Table 1 Characteristics of all study participants at enrollmenta
Fig. 1: CONSORT diagram.
figure 1

Consolidated Standards of Reporting Trials (CONSORT) diagram of 102 contacted study participants of which 100 were enrolled into the study two arms. Arm 1 (n = 48), the control group, maintained their normal caloric intake for a 3-month monitoring period. Data were collected at enrollment and again after 3 months. Participants in arm 2 (n = 52) started the FMD after randomization. The FMD was provided for 5 days per month for three consecutive cycles. Data were collected at enrollment, at the completion of the first FMD cycle but before resuming normal dietary intake, and also on average 5 days after study participants resumed their normal diet after the final FMD cycle. After the initial 3-month period, study participants in arm 1 also started the FMD. An optional follow-up visit in the clinic for analysis was offered to all participants about 3 months after the completion of the third FMD cycle.

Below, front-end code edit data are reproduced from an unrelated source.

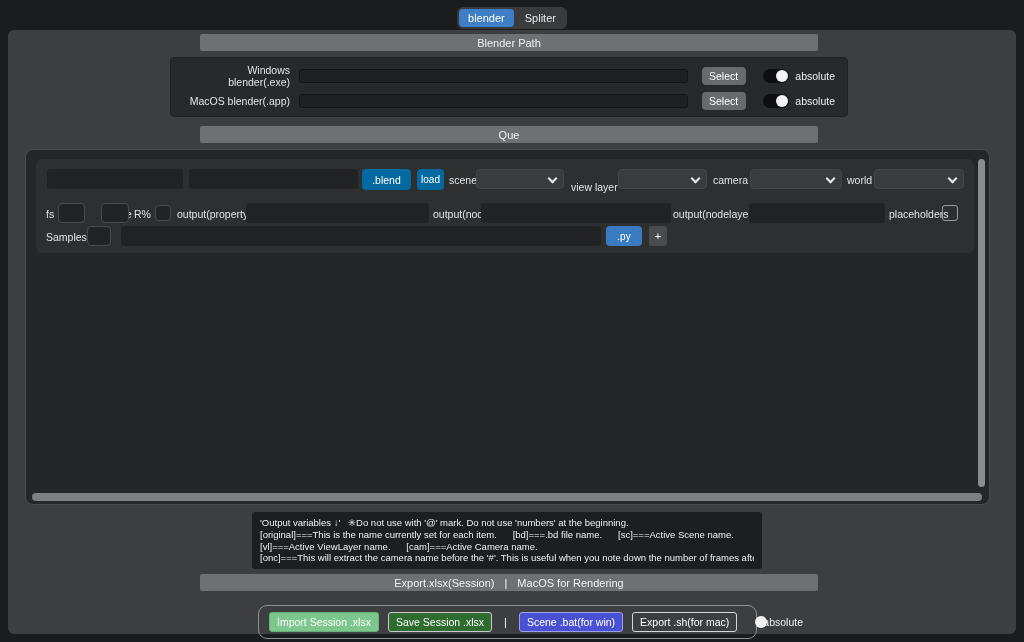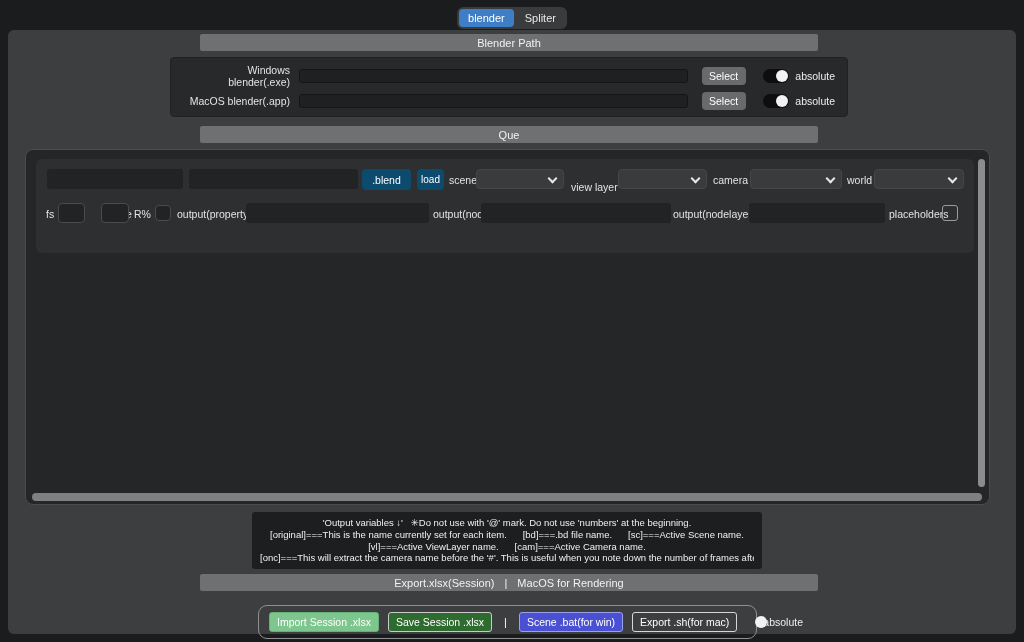--- a/index.html
+++ b/index.html
@@ -72,21 +72,21 @@
   .q-label { position: absolute; font-size: 10.5px; color: #e3e3e3; top: 50%; transform: translateY(-50%); white-space: nowrap; }
   .q-input {
     position: absolute; height: 20px; background: #222325; border: none; border-radius: 3px;
     color: #ddd; font-size: 10px; padding: 0 5px; outline: none; top: 0;
   }
   .q-input.small { border: 1px solid #4a4b4d; border-radius: 4px; background: #222325; }
   .q-btn {
     position: absolute; height: 21px; border: none; border-radius: 4px; color: #fff;
     font-size: 10.5px; font-family: inherit; cursor: pointer; top: 0;
   }
-  .q-btn.orange { background: #0c4a6e; }
+  .q-btn.orange { background: #0369a1; }
   .q-btn.blue { background: #3a7cc1; height: 20px; }
   .q-btn.plus { background: #4a4b4d; height: 20px; border-radius: 3px; }
   .q-select {
     position: absolute; height: 20px; background: #3a3b3d; border: 1px solid #454648;
     border-radius: 4px; top: 0; cursor: pointer;
   }
   .chev {
     position: absolute; right: 7px; top: 5px; width: 7px; height: 7px;
     border-right: 2px solid #e8e8e8; border-bottom: 2px solid #e8e8e8;
     transform: rotate(45deg);
@@ -103,21 +103,21 @@
     position: absolute; left: 6px; bottom: 3px; width: 950px; height: 8px;
     background: #7f8082; border-radius: 4px; cursor: pointer;
   }
 
   
   .info-box {
     position: absolute; left: 244px; top: 482px; width: 510px; height: 57px;
     background: #1d1e20; border-radius: 3px; padding: 5px 8px;
     font-size: 9.5px; line-height: 11.8px; color: #f0f0f0;
   }
-  .info-line { white-space: pre; overflow: hidden; text-align: center; }
+  .info-line { white-space: pre; overflow: hidden; }
 
   
   .footer-panel {
     position: absolute; left: 250px; top: 575px; width: 499px; height: 34px;
     border: 1px solid #8f9092; border-radius: 9px;
     display: flex; align-items: center; padding-left: 10px; gap: 9px;
   }
   .f-btn {
     height: 20px; padding: 0 7px; font-size: 10.5px; font-family: inherit;
     color: #fff; border-radius: 3px; cursor: pointer; white-space: nowrap;
@@ -204,20 +204,27 @@
         <span class="q-label" style="left: 141px;">output(property)</span>
         <input class="q-input" style="left: 210px; width: 183px;" value="">
         <span class="q-label" style="left: 397px;">output(node)</span>
         <input class="q-input" style="left: 445px; width: 190px;" value="">
         <span class="q-label" style="left: 637px;">output(nodelayer)</span>
         <input class="q-input" style="left: 713px; width: 136px;" value="">
         <span class="q-label" style="left: 853px;">placeholders</span>
         <div class="q-check" style="left: 906px;"></div>
       </div>
 
+      <div class="q-row" style="top: 67px;">
+        <span class="q-label" style="left: 10px;">Samples</span>
+        <input class="q-input small" style="left: 51px; width: 24px;" value="">
+        <input class="q-input" style="left: 85px; width: 480px;" value="">
+        <button class="q-btn blue" style="left: 570px; width: 36px; font-size: 10px;">.py</button>
+        <button class="q-btn plus" style="left: 613px; width: 18px; font-size: 11px;">+</button>
+      </div>
 
     </div>
 
     <div class="vscroll"></div>
     <div class="hscroll"></div>
   </div>
 
   <div class="info-box">
     <div class="info-line">'Output variables ↓'   ✳Do not use with '@' mark. Do not use 'numbers' at the beginning.</div>
     <div class="info-line">[original]===This is the name currently set for each item.      [bd]===.bd file name.      [sc]===Active Scene name.</div>

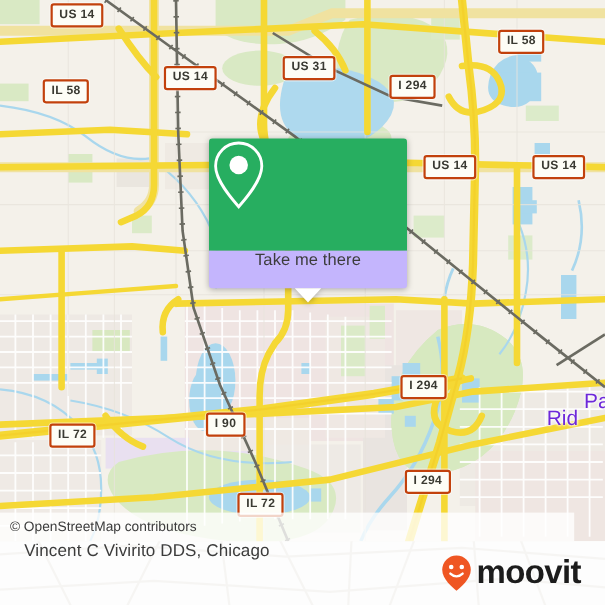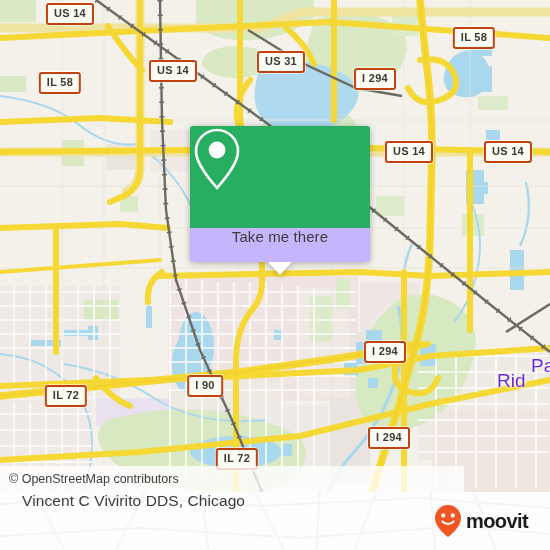--- a/index.html
+++ b/index.html
@@ -64,21 +64,21 @@
   #popup-tail{
     position:absolute;left:50%;top:136px;margin-left:-12px;
     width:0;height:0;
     border-left:12px solid transparent;
     border-right:12px solid transparent;
     border-top:13px solid #fff;
   }
 
   
   #attribution{
-    position:absolute;left:0;top:466px;width:464px;height:26px;
+    position:absolute;left:0;top:466px;width:522px;height:26px;
     background:rgba(255,255,255,.78);
     display:flex;align-items:center;
   }
   #attribution span{
     color:#3c3c3c;font-size:12.5px;padding-left:9px;
   }
 
   
   #footer{
     position:absolute;left:0;top:492px;width:550px;height:58px;
@@ -86,21 +86,21 @@
     display:flex;justify-content:space-between;
     overflow:hidden;
   }
   #footer-watermark{position:absolute;left:0;top:0;width:550px;height:58px;opacity:.5;}
   #footer-title{
     position:relative;z-index:2;
     padding-left:22px;color:#3c3c3c;font-size:15.5px;letter-spacing:.1px;
   }
   #brand{position:relative;z-index:2;display:flex;align-items:center;padding-right:22px;}
   #brand-word{
-    color:#1c1c1c;font-size:20px;font-weight:bold;letter-spacing:-.6px;
+    color:#1c1c1c;font-size:30px;font-weight:bold;letter-spacing:-.6px;
     margin-left:3px;line-height:30px;
   }
 </style>
 </head>
 <body>
 
 <div id="app">
 
   <div id="map-canvas">
     <svg width="550" height="492" viewBox="0 0 550 492">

From Wei, Min et al. “Fasting-mimicking diet and markers/risk factors for aging, diabetes, cancer, and cardiovascular disease.” Science translational medicine vol. 9377 (2017): eaai8700. doi:10.1126/scitranslmed.aai8700. Reprinted with permission from AAAS.

Additionally, blood samples from FMD study participants in a second trial (, focused on the use of an FMD (same as for the trial above) to reduce cardiometabolic risk factors, were included to measure hypothetical effects of the FMD on biological age, disease risk, and life-expectancy36. 44 eligible (defined as BMI ≥ 28, and diagnosed with either endothelial dysfunction (reactive hyperemia index ≤ 2.0), or low small resistance artery compliance (AC2 ≤ 5.0)) study participants (73% female, 54.9 ± 12.2 years-old, BMI 33.9 ± 4.8), were instructed to consume the FMD for 4 consecutive months. Primary (endothelial function and arterial compliance) and secondary outcome measures (blood pressure, serum lipids, glucose, cardiovascular biomarkers, body weight, BMI, and body composition) of this trial are presented elsewhere36. We are here using baseline as well as values after the 3rd FMD cycle to match the time points of trial NCT02158897.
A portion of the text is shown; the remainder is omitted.